§ **Work to be completed**:
Print the data below exactly, but only the lines from the one containing "- await dc.context.sendActivity(endOfConversation);" down to the one containing "2. Add code", inclusive.

§ **Entries provided**:
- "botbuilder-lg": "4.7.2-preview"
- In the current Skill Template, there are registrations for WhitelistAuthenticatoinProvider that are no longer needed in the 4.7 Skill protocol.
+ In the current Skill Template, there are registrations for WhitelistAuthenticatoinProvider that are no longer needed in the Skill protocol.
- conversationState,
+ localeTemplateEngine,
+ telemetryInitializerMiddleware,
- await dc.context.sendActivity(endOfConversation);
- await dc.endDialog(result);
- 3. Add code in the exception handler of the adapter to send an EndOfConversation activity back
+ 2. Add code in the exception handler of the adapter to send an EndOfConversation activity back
--
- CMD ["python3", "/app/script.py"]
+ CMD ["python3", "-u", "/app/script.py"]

§ **Output of the task**:
- await dc.context.sendActivity(endOfConversation);
- await dc.endDialog(result);
- 3. Add code in the exception handler of the adapter to send an EndOfConversation activity back
+ 2. Add code in the exception handler of the adapter to send an EndOfConversation activity back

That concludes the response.